Safiye
Estábamos en el paddock, y yo caminaba con la frente en alto, dejando que el viento rozara mis ojos bicolor sin el filtro de los lentes. Me sentía poderosa, hasta que Massimo Monclert piloto de Ducatti, el mayor rival de Kaelric se interpuso en mi camino. No fue un grito, fue un susurro cargado de malas intenciones.

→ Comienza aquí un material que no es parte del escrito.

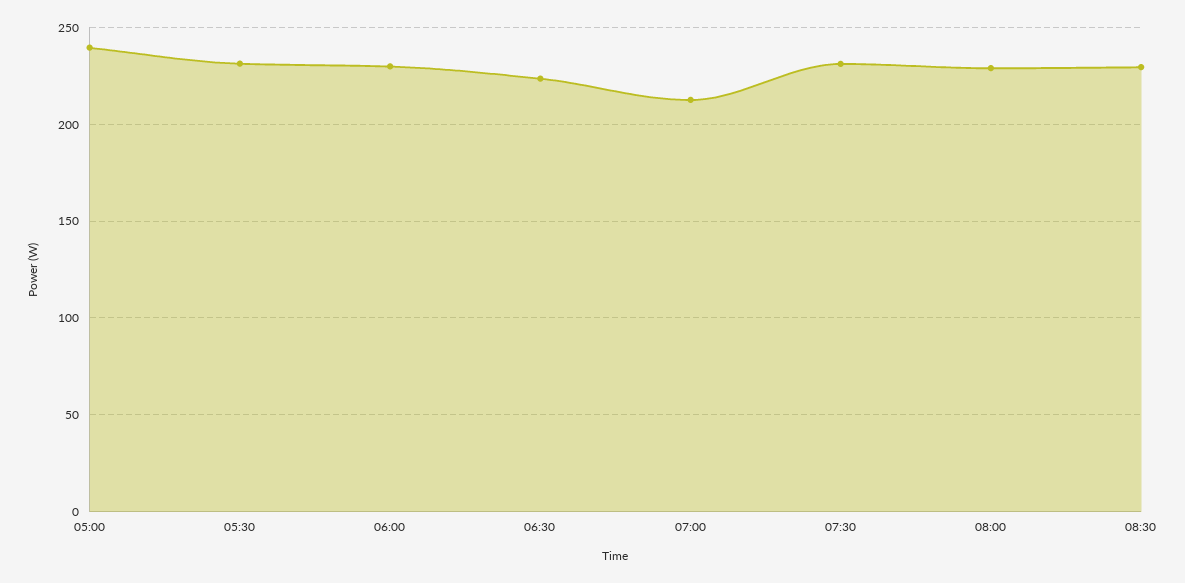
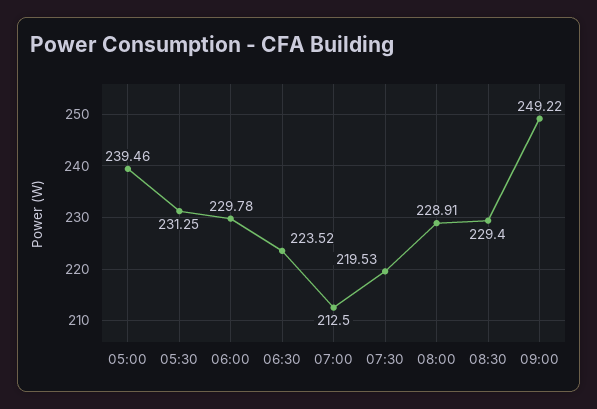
07:30: 230 -> 219.53
09:00: none -> 249.22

— Vaya, mira a quién tenemos aquí Safiye Kingsley, la sombra de Kaelric o mejor dicho la niñera que cuida que él no haga nada estúpido. Dicen por ahí que ahora están juntos y ya veo por qué. Sabía que eres hermosa pero esto es… hipnótico,” — dijo, acercándose más de lo debido para inspeccionar mis ojos bicolor — “Una mujer con tu presencia no debería estar solo cargando cascos. En Ducatti necesitamos a alguien con tu perfil para el área de relaciones públicas. Piénsalo. El sueldo triplicaría lo que sea que él te dé.”
Me sentí incómoda, atrapada entre su perfume caro y su tono condescendiente. Estaba a punto de responder cuando la atmósfera cambió de golpe.
Kaelric apareció como una sombra eléctrica. No necesitó ver mucho para entender la situación. Su mandíbula estaba tan apretada que pensé que se rompería un diente.
— Apártate de ella, Monclert— soltó Kaelric, interponiéndose entre nosotros con una brusquedad que me sobresaltó.
— Tranquilo, Kaelric. Solo le ofrezco a tu chica una oportunidad de verdad. No deberías ser tan egoísta —provocó Massimo, ensanchando su sonrisa. Fue entonces cuando Kaelric explotó. Lo empujó por el pecho, su voz subiendo de tono de una manera que pocas veces le había escuchado.
— ¡No vuelvas a ponerle un dedo encima ni a usarla para tus juegos mentales en la pista! Ella no es un trofeo, ni alguien a quien puedas comprar para distraerme. ¡Lárgate antes de que pierda la poca paciencia que me queda!
Cuando por fin logré sacarlo de allí y llevarlo al motorhome, el silencio era denso. Kaelric caminaba de un lado a otro, todavía con la adrenalina disparada y los ojos azules encendidos por la rabia.
— No tenías que ponerte así —le dije en voz baja—. Sé defenderme sola, Kaelric. Precisamente por eso voy a terapia, para no necesitar que nadie pelee mis batallas, te agradezco que me cuides pero recuerda no caer en provocaciones, él lo que quiere es desestabilizarte y hacerte quedar mal, no le des ese gusto.
— No me pidas que no reaccione así cuando se trata de ti, pierdo los estribos—dice— Es que ese idiota lo hizo a propósito —exclamó él, deteniéndose frente a mí, con la respiración agitada — Te miraba como si fueras una pieza de repuesto que pudiera robarme, y tú no eres un objeto y tampoco tiene por qué meterte en nuestra rivalidad.
Veo que está muy alterado y lo entiendo se que se preocupa por mi bienestar pero no por eso voy a permitir que él salga perjudicado.
— Tienes que tranquilizarte— le digo— Voy a dejarte solo para que te calmes y te concentres en lo que te hace falta por revisar yo tengo unas cosas que arreglar, así que me voy y nos vemos después en el hotel.
— Está bien — dice él — Nos vemos más tarde.
Voy saliendo y de repente mi teléfono comienza sonar, lo reviso y veo que es mi hermana y no le pienso contestar. Le pido al chófer que me lleve al hotel y cuando ya me encuentro en la habitación pongo a cargar el teléfono, reviso unos documentos, posteo fotos de Kaelric y sobre la competencia y luego me doy una ducha.
Cuando salgo reviso mi teléfono y veo muchas llamadas perdidas de mi hermana dudo si regresarle la llamada o no, ya que tenemos tiempo sin hablar y ella nunca llama así.
Le marco y ella contesta, cuando lo hace me quedo en shock por lo que me dice, siento mil emociones en este momento cuelgo y comienzo a empacar. Salgo a como puedo y voy al aeropuerto pido el primer vuelo a Nueva York, necesito estar allí lo más pronto posible.